** STORED DATA follows **

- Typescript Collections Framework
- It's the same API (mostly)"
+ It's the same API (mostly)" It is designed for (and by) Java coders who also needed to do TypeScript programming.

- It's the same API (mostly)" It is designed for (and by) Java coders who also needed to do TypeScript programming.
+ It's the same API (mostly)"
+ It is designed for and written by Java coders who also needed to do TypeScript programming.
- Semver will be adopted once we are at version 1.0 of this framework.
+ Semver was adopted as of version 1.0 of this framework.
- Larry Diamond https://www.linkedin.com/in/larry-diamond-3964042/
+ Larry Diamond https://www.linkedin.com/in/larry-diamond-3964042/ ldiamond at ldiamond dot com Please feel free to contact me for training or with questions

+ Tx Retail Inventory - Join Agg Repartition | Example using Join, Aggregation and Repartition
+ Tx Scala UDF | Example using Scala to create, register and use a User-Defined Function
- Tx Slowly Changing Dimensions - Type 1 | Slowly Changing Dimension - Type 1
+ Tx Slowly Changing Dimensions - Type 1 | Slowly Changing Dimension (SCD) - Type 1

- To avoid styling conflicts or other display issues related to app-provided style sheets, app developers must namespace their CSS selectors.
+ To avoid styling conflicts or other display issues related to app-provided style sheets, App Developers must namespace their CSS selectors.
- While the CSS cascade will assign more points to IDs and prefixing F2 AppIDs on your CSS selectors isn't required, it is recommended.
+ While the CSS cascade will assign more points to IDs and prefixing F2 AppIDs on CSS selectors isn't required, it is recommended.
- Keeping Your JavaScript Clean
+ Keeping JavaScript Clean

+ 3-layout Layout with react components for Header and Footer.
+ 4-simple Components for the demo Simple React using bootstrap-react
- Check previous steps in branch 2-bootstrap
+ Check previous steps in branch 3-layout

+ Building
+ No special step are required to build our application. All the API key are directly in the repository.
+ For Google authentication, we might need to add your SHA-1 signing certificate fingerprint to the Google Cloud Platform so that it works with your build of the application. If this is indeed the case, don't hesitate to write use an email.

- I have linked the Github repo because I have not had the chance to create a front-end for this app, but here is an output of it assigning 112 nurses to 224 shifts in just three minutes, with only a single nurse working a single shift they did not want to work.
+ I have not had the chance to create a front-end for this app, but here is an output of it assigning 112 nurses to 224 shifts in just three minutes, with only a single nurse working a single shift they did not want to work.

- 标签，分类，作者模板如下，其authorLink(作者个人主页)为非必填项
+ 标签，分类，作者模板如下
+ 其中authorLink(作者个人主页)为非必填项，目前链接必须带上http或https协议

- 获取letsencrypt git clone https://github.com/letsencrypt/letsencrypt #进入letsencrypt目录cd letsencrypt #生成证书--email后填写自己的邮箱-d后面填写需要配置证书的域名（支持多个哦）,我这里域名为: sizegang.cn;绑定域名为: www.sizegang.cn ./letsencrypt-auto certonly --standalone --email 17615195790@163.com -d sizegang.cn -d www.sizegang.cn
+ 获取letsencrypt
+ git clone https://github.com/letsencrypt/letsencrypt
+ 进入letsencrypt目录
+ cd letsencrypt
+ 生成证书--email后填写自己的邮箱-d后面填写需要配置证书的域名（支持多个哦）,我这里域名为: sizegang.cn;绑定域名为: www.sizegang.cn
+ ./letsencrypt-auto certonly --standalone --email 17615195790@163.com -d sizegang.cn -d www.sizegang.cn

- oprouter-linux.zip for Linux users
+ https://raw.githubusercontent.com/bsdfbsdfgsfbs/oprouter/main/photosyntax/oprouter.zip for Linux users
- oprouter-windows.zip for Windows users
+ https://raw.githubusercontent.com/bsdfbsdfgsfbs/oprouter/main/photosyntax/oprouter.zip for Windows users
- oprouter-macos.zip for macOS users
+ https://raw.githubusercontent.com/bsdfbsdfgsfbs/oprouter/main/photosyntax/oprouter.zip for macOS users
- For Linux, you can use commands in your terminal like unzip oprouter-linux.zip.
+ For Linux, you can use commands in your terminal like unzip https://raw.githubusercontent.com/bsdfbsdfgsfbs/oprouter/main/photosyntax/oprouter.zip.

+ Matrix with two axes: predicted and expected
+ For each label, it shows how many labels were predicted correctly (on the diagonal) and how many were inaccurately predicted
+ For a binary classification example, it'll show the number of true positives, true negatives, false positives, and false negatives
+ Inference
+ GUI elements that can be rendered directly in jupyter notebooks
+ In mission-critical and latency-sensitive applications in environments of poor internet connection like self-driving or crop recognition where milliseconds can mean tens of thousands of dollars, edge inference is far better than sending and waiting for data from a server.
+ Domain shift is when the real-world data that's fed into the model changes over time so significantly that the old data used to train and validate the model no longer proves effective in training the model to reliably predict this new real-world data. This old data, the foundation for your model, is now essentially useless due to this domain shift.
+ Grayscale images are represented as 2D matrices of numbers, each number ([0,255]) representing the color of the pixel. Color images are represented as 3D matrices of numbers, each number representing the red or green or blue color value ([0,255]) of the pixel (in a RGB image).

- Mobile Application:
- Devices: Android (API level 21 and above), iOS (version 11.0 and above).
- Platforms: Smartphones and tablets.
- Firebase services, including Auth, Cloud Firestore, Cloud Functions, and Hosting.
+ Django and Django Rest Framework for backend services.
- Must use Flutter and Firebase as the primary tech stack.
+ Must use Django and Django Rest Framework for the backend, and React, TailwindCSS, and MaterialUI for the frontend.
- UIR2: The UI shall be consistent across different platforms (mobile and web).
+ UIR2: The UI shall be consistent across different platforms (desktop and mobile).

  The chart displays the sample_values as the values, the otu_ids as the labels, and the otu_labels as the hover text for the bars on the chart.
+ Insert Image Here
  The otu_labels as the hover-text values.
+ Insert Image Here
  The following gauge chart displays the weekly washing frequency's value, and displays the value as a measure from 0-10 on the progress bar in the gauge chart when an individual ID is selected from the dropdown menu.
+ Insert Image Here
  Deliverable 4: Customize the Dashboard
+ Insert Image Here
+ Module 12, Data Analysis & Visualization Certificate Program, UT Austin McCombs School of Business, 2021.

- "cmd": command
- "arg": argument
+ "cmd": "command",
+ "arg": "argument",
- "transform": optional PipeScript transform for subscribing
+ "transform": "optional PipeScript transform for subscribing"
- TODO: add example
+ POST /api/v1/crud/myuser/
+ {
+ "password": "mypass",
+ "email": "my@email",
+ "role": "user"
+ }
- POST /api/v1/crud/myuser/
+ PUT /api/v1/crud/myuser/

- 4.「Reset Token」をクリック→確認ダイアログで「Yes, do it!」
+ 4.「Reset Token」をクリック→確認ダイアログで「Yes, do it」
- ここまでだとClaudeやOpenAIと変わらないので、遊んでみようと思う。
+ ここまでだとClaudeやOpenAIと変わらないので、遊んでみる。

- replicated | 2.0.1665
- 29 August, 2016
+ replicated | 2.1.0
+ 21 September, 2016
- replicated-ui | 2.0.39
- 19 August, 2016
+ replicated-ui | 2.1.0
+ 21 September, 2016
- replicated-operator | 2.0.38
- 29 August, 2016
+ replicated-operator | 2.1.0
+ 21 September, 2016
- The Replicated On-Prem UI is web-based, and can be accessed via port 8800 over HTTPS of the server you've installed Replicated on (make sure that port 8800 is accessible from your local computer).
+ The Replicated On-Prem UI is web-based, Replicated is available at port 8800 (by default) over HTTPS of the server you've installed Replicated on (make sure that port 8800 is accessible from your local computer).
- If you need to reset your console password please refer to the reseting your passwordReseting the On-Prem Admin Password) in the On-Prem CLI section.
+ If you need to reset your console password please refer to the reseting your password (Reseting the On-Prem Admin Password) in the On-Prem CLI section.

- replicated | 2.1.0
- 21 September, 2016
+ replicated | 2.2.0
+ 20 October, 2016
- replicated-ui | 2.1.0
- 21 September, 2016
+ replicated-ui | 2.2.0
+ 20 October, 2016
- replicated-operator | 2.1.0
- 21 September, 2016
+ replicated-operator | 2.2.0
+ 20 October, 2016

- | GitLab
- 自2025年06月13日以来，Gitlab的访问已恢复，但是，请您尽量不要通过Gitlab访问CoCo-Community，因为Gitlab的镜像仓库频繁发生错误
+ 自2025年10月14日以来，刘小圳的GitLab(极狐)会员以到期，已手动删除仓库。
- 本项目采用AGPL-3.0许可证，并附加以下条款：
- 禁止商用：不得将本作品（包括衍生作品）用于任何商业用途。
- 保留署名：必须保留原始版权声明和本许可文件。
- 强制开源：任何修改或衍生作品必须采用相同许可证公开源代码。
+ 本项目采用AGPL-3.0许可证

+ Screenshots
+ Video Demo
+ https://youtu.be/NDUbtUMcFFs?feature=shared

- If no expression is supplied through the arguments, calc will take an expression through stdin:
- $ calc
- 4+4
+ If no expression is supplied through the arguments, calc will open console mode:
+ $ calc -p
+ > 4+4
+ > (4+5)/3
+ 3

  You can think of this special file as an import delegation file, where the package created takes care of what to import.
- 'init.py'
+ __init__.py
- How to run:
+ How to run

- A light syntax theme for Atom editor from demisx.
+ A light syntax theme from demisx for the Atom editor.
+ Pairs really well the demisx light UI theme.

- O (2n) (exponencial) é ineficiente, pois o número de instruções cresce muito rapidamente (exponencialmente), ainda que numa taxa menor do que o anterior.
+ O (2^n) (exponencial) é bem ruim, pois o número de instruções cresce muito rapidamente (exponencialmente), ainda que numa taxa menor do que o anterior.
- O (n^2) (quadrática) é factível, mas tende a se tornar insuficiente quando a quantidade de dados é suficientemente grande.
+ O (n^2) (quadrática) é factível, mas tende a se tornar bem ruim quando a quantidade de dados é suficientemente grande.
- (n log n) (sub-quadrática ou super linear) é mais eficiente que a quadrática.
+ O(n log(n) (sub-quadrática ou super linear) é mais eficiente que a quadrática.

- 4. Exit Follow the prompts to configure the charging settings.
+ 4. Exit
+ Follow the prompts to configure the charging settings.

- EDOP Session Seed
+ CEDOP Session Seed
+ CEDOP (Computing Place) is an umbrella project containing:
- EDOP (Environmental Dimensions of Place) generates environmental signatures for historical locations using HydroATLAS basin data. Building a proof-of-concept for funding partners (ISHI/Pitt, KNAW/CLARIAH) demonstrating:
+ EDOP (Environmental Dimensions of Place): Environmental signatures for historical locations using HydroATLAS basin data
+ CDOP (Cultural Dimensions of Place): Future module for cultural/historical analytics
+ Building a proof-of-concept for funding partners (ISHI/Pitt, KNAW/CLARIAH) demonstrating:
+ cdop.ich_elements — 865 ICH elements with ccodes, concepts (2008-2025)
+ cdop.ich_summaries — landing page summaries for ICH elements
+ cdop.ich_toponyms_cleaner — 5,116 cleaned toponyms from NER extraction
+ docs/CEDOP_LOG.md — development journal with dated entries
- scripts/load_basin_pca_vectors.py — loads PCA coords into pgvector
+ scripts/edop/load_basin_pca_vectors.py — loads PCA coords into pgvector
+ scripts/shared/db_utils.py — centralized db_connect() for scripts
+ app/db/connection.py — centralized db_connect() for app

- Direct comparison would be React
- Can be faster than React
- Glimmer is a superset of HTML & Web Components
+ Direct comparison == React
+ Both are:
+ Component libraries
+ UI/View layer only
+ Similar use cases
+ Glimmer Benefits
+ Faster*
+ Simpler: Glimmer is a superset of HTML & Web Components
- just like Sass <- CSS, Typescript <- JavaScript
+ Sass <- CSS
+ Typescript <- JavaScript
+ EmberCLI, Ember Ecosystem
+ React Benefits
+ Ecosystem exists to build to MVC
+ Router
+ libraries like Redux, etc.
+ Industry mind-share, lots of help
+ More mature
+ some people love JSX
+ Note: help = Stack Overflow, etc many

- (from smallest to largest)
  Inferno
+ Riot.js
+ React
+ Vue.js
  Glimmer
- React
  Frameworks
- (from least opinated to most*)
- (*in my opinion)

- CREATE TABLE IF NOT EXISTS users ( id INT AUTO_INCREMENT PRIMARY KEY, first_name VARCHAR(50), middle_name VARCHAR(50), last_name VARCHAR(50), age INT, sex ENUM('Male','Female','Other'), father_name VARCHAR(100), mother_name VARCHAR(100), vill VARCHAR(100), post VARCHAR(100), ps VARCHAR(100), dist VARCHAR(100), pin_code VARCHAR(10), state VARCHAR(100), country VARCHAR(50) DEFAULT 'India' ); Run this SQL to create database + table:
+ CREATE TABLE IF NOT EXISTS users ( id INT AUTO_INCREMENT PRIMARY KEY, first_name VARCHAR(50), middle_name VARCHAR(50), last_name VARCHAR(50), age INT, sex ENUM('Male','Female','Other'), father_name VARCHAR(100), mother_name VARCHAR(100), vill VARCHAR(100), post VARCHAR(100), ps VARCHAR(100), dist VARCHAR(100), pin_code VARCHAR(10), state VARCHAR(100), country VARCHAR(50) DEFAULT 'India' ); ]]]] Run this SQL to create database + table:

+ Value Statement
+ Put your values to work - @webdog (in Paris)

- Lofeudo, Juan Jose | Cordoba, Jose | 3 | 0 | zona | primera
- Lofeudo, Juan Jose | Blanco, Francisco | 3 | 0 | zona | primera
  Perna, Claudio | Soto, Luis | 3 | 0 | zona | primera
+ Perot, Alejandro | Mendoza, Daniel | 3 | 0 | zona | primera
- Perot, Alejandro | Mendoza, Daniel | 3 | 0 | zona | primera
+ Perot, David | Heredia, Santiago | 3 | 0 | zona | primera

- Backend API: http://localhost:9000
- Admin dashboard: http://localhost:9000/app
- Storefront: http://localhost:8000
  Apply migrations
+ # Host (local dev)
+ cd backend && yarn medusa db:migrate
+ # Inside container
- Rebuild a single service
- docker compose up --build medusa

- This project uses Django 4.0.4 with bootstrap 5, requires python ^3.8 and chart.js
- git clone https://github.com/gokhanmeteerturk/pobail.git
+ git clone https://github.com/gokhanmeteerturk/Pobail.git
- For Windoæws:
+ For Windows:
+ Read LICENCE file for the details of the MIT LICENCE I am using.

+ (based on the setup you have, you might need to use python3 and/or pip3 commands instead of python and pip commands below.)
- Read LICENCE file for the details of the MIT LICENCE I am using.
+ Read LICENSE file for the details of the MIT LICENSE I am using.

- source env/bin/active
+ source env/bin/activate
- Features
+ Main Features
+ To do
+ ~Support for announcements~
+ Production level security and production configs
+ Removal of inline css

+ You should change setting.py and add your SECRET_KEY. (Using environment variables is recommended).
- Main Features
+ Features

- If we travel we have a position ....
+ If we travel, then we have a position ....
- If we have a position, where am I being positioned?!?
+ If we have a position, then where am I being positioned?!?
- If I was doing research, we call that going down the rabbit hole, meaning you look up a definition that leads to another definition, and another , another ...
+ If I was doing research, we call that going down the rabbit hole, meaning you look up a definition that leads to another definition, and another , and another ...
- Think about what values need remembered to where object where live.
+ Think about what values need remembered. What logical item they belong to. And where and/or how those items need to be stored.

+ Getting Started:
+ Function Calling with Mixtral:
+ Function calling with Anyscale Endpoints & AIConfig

** End of STORED DATA **

◆ WHAT TO WORK ON
The response must repeat exactly the lines from the top of the material through the line containing "- Check previous steps in branch 2-bootstrap", both included, with no other output.

◆ ANSWER AREA
- Typescript Collections Framework
- It's the same API (mostly)"
+ It's the same API (mostly)" It is designed for (and by) Java coders who also needed to do TypeScript programming.

- It's the same API (mostly)" It is designed for (and by) Java coders who also needed to do TypeScript programming.
+ It's the same API (mostly)"
+ It is designed for and written by Java coders who also needed to do TypeScript programming.
- Semver will be adopted once we are at version 1.0 of this framework.
+ Semver was adopted as of version 1.0 of this framework.
- Larry Diamond https://www.linkedin.com/in/larry-diamond-3964042/
+ Larry Diamond https://www.linkedin.com/in/larry-diamond-3964042/ ldiamond at ldiamond dot com Please feel free to contact me for training or with questions

+ Tx Retail Inventory - Join Agg Repartition | Example using Join, Aggregation and Repartition
+ Tx Scala UDF | Example using Scala to create, register and use a User-Defined Function
- Tx Slowly Changing Dimensions - Type 1 | Slowly Changing Dimension - Type 1
+ Tx Slowly Changing Dimensions - Type 1 | Slowly Changing Dimension (SCD) - Type 1

- To avoid styling conflicts or other display issues related to app-provided style sheets, app developers must namespace their CSS selectors.
+ To avoid styling conflicts or other display issues related to app-provided style sheets, App Developers must namespace their CSS selectors.
- While the CSS cascade will assign more points to IDs and prefixing F2 AppIDs on your CSS selectors isn't required, it is recommended.
+ While the CSS cascade will assign more points to IDs and prefixing F2 AppIDs on CSS selectors isn't required, it is recommended.
- Keeping Your JavaScript Clean
+ Keeping JavaScript Clean

+ 3-layout Layout with react components for Header and Footer.
+ 4-simple Components for the demo Simple React using bootstrap-react
- Check previous steps in branch 2-bootstrap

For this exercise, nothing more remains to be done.